## Recorded data
- - - -
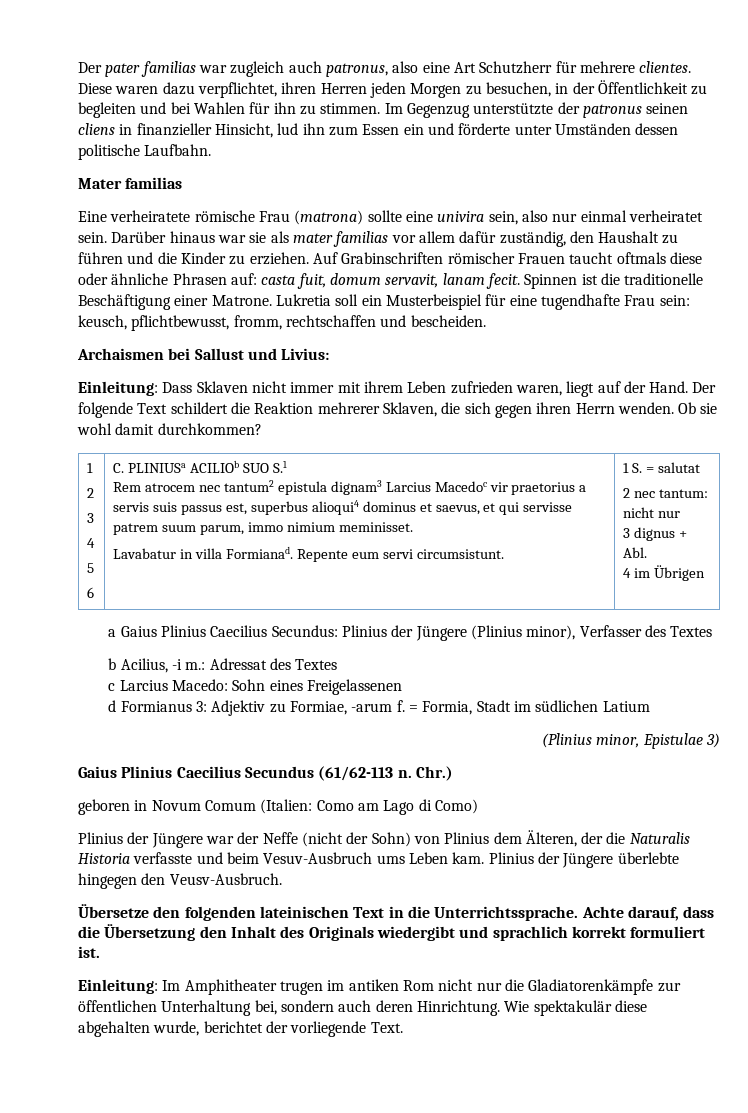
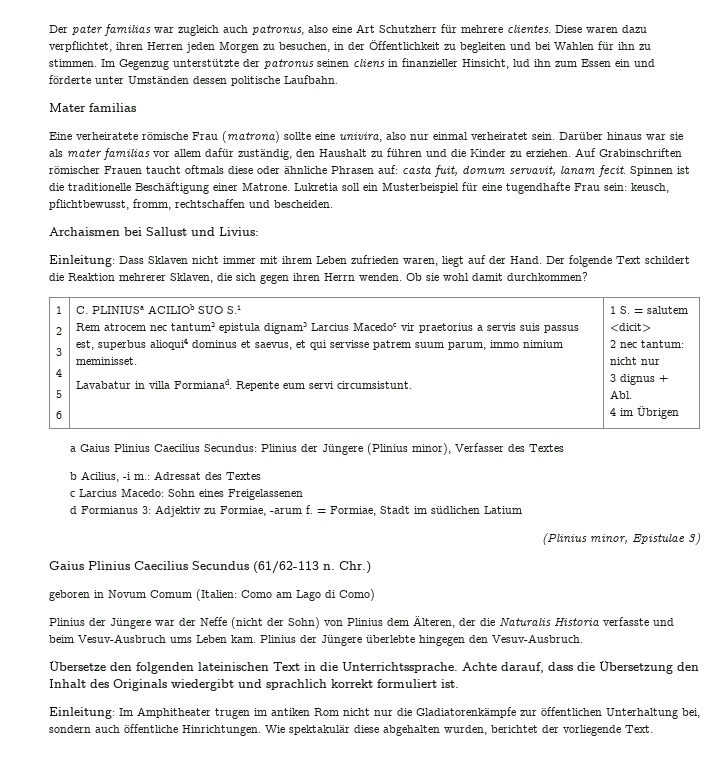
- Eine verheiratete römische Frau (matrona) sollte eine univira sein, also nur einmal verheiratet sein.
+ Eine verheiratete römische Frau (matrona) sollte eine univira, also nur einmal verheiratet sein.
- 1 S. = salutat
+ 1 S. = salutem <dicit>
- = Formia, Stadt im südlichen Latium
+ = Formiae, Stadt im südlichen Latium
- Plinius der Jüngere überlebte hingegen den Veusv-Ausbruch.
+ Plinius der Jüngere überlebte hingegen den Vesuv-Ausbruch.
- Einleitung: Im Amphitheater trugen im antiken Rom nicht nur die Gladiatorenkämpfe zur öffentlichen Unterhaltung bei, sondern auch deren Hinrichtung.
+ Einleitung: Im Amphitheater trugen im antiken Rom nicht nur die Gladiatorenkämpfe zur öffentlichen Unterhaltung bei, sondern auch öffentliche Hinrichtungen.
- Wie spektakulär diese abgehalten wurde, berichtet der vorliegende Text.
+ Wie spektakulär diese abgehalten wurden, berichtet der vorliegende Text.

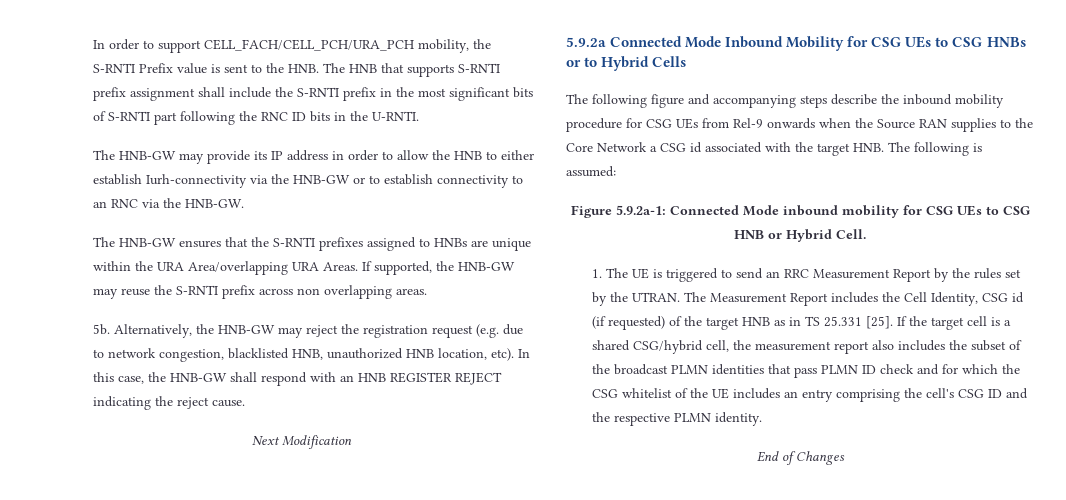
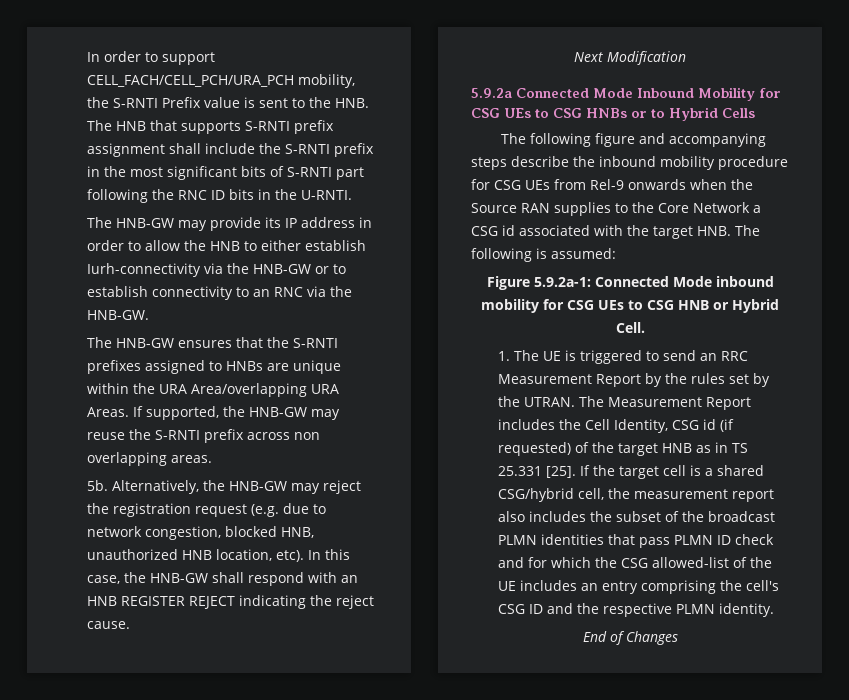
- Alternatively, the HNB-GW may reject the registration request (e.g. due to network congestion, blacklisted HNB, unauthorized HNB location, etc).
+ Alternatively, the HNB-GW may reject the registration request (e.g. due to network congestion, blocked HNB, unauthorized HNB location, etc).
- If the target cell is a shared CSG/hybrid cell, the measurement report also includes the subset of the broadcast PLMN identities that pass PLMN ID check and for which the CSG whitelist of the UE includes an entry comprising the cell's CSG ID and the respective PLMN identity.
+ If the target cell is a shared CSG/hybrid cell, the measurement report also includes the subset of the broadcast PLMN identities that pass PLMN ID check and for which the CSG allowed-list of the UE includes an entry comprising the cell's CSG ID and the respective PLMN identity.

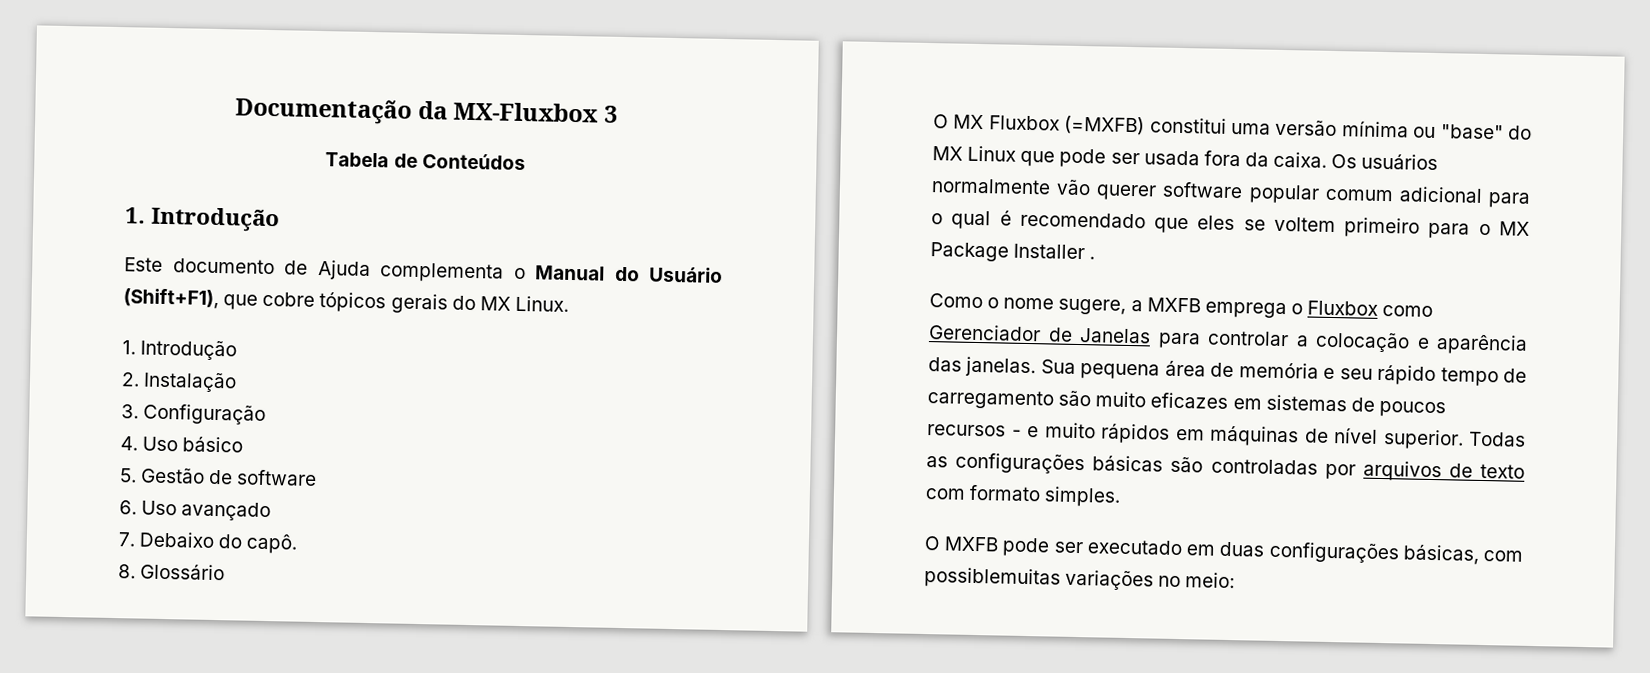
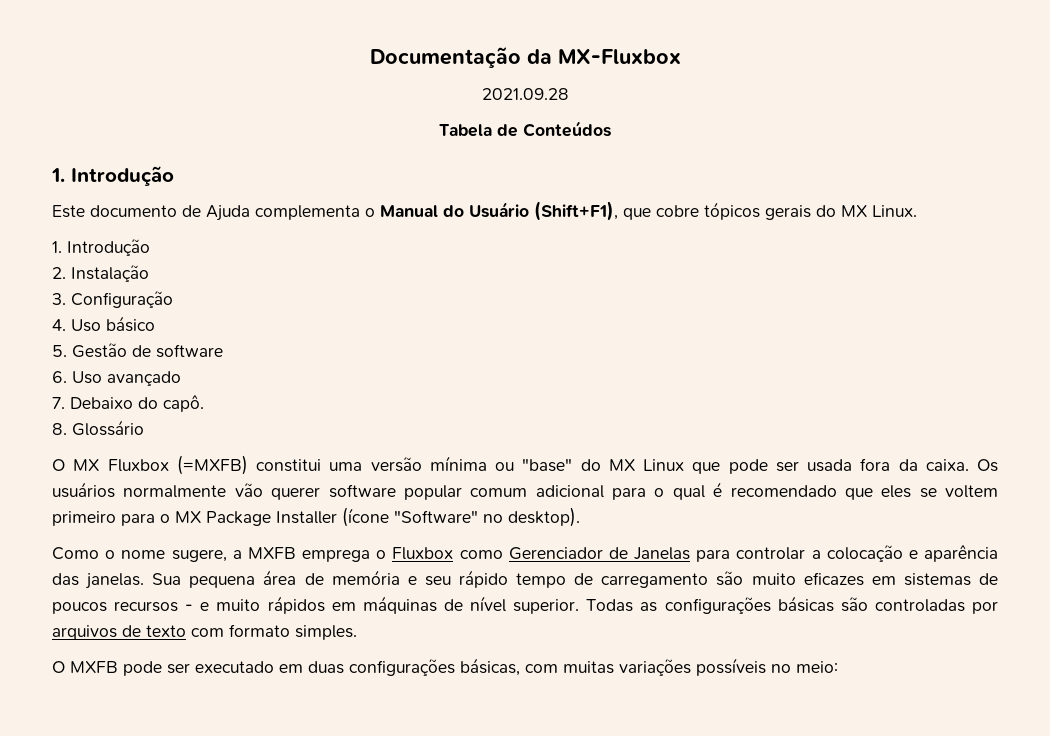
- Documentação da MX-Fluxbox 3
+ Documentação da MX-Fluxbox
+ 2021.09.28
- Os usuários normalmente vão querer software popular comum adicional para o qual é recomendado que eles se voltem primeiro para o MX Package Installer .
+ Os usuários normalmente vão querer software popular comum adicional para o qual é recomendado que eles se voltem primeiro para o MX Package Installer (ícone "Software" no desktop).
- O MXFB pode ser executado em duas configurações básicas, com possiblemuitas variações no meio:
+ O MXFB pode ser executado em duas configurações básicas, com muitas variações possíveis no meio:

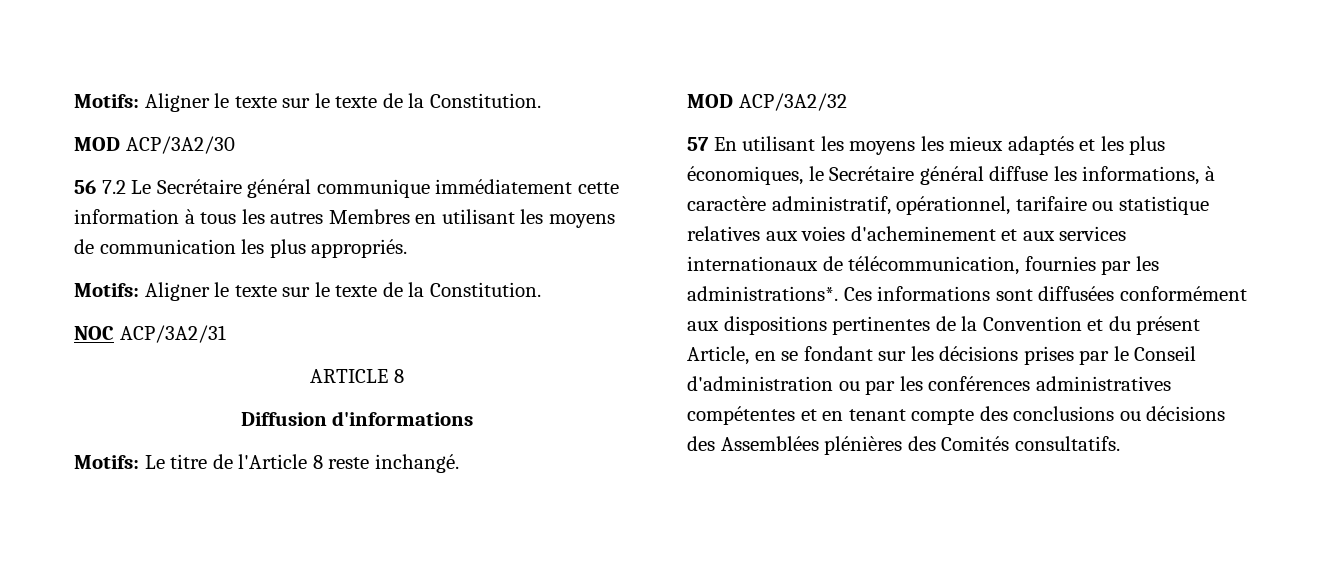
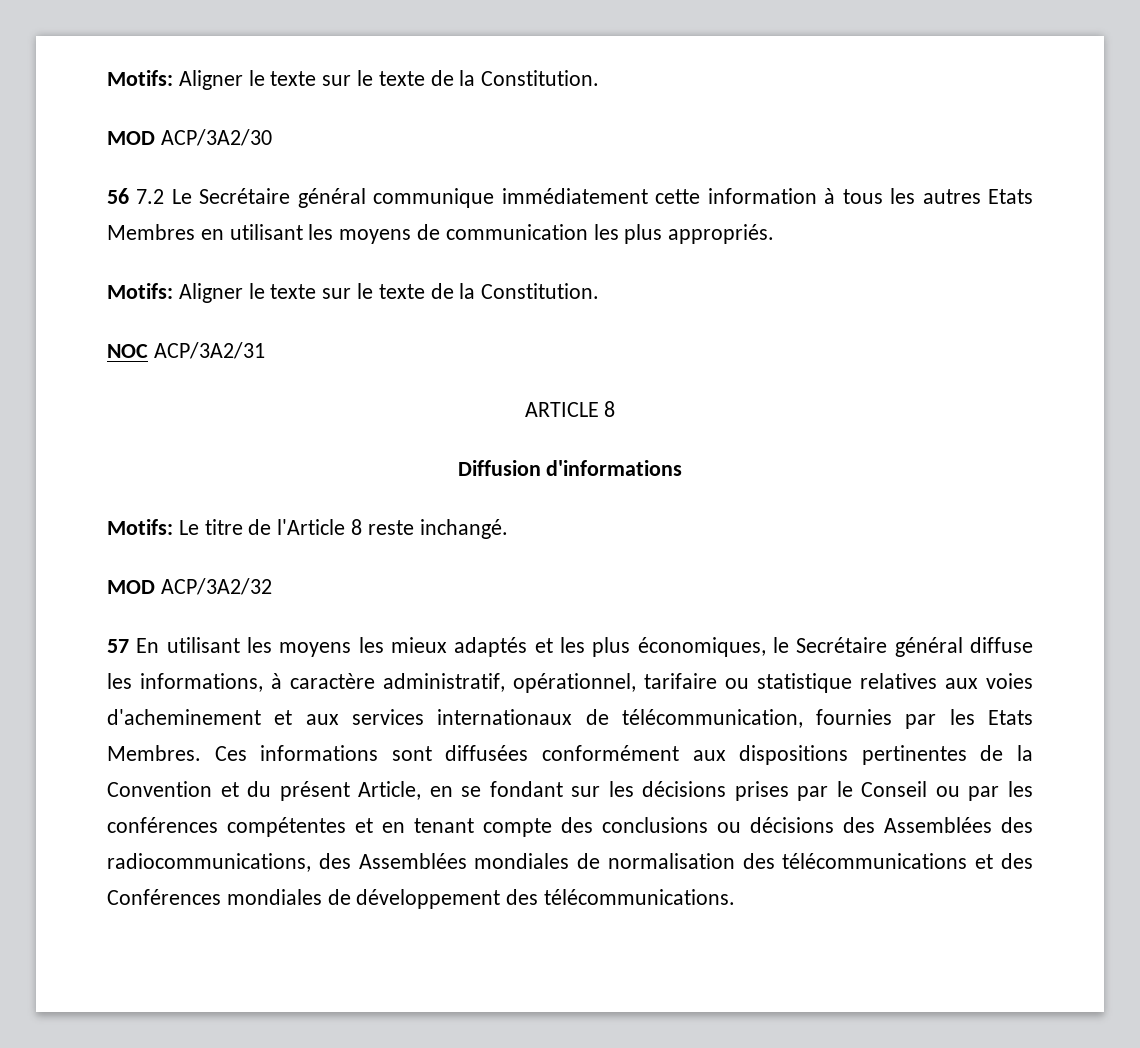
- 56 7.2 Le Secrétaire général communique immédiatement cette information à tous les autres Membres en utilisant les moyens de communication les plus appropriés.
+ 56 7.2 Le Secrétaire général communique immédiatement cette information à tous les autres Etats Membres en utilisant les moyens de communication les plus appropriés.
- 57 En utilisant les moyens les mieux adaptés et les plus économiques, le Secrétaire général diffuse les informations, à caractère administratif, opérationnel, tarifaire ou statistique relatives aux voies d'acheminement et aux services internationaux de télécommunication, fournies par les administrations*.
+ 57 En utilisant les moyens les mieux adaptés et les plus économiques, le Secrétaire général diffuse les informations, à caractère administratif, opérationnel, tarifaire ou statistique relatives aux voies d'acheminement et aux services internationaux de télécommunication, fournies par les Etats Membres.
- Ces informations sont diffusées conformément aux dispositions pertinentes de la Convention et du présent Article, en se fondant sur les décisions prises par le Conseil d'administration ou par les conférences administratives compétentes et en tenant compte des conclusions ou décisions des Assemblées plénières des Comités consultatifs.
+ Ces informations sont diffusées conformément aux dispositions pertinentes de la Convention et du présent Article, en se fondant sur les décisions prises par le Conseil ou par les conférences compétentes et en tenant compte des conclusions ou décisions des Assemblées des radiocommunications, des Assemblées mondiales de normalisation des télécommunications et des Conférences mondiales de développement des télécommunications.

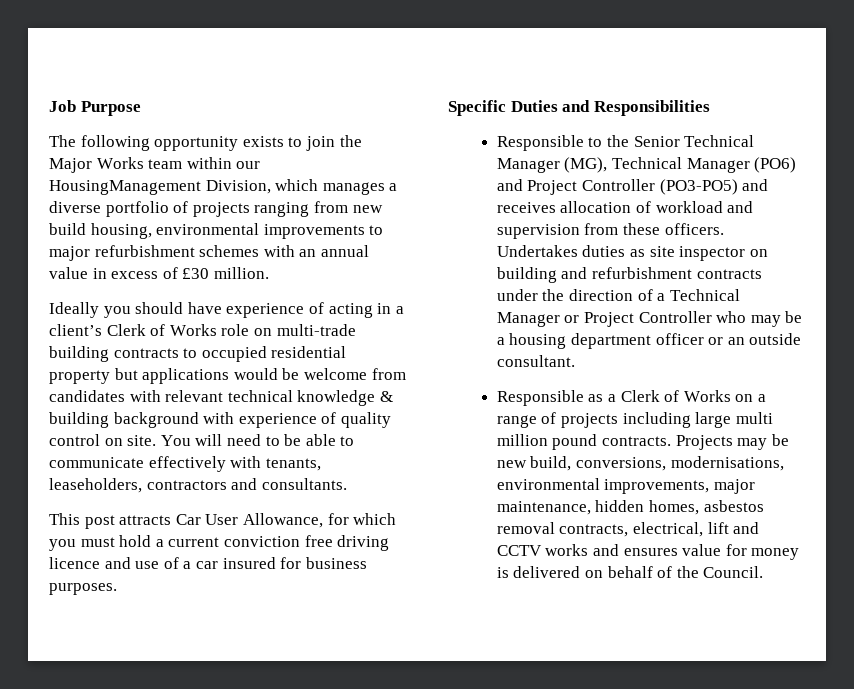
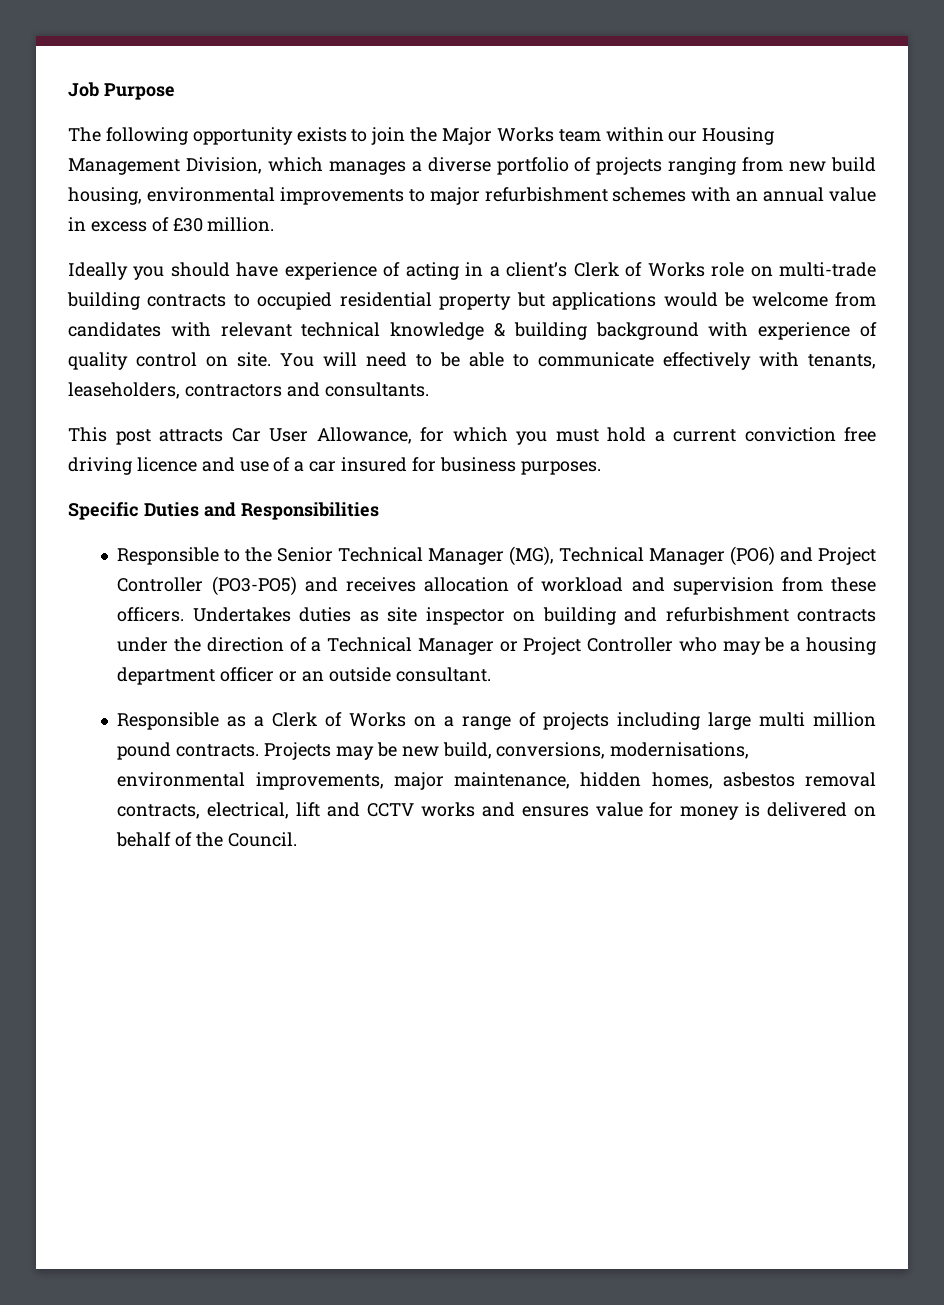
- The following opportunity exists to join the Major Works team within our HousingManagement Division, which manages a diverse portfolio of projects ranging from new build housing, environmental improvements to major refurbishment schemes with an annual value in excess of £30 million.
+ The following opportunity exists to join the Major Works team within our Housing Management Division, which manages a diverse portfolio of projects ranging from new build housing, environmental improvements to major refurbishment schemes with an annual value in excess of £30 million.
- - - -
## Directions
The expected output is one number, the tally of lines above containing "shared".

## Solution
2